En cause, la route nationale 5, qui longe cette portion de la côte et qui se trouve dans un état déplorable. Toujours selon le chauffeur, « les taxis-brousse mettent parfois plus de 8h à arriver à destination, ou tombent carrément en panne. Le trajet par la route est trop aléatoire », explique t-il.
L’absence de contrôle étatique pointé du doigt
Selon une habitante de Soanierana Ivongo, où le bateau s’est échoué, trous d’eau, piste, sable, ornières entravent aussi la circulation des moto ou des 4×4. En revanche, en bateau, la liaison se fait en approximativement 2h15.
À l’approche des fêtes, ces passagers cherchaient-ils à rejoindre leur famille le plus vite possible ? L’enquête, menée conjointement par la gendarmerie nationale et l’APMF, le dira peut-être.
La société civile a de son côté réagi à la tragédie.

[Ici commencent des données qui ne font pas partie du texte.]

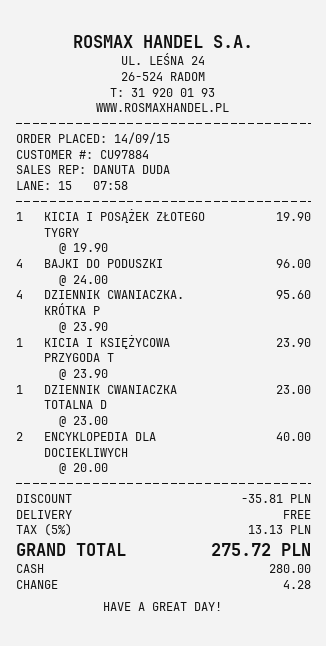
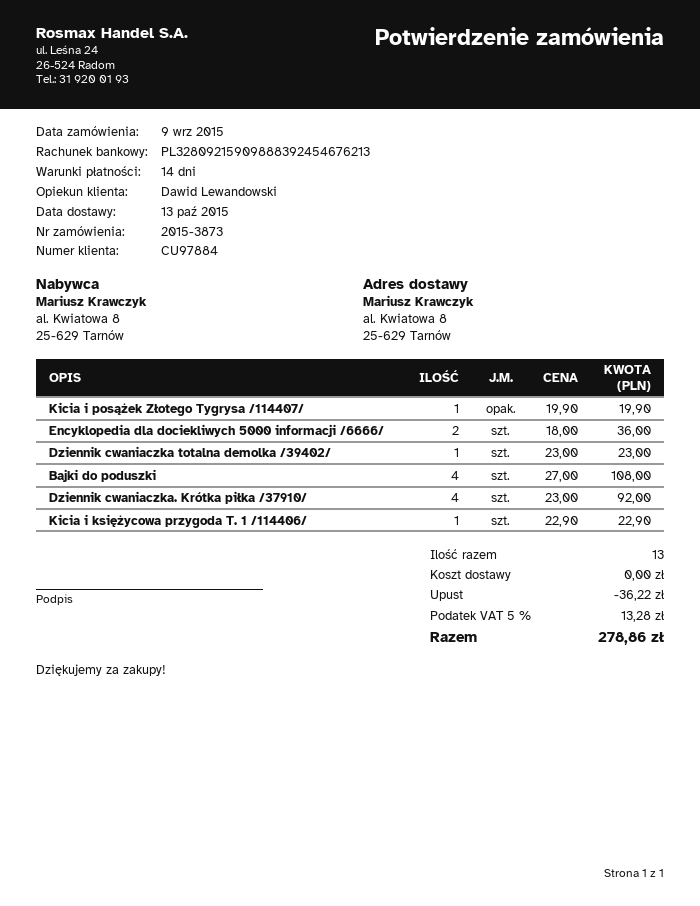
order date: 2015-09-14 -> 2015-09-09
sales rep: DANUTA DUDA -> Dawid Lewandowski
BAJKI DO PODUSZKI: 4 x 24.00 = 96.00 -> 4 x 27.00 = 108.00
DZIENNIK CWANIACZKA. KRÓTKA P: 4 x 23.90 = 95.60 -> 4 x 23.00 = 92.00
KICIA I KSIĘŻYCOWA PRZYGODA T: 1 x 23.90 = 23.90 -> 1 x 22.90 = 22.90
ENCYKLOPEDIA DLA DOCIEKLIWYCH: 2 x 20.00 = 40.00 -> 2 x 18.00 = 36.00
discount: 35.81 -> 36.22
tax: 5% = 13.13 -> 5% = 13.28
total: 275.72 -> 278.86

Clovis Razafimalala, coordonnateur de l’alliance écologiste Lampogno, habite la zone d’où est partie l’embarcation. Le défenseur de l’environnement, emprisonné en 2017 pour avoir dénoncé les trafics de bois précieux, s’insurge contre l’absence de contrôle sur cette côte très prisée des trafiquants.
« Dans la partie nord-est de Madagascar, il y a beaucoup de petits ports qui n’ont pas de contrôleurs. Il n’y a pas d’agents de la douane, ni d’agents de l’APMF, l’autorité qui est responsable du trafic maritime et fluvial. Donc les bateaux peuvent embarquer tout ce qu’ils veulent. Que ce soient des ressources, des marchandises ou des passagers illégaux aussi. Donc tout est illégal.
Il fustige, dans ce contexte, l’immobilisme de l’État : « Dans notre plaidoyer [pour lutter contre le trafic] de bois de rose, on a demandé à l’État des services pour assurer le contrôle des côtes malgaches. Toutes les côtes malgaches. Depuis notre première demande en 2014 jusqu’à maintenant, ça n’a jamais été fait. S’il y avait eu un contrôle, ce bateau n’aurait pas eu l’autorisation de transporter des personnes : c’était un bateau de marchandises ! C’est un drame qui aurait pu être évité. »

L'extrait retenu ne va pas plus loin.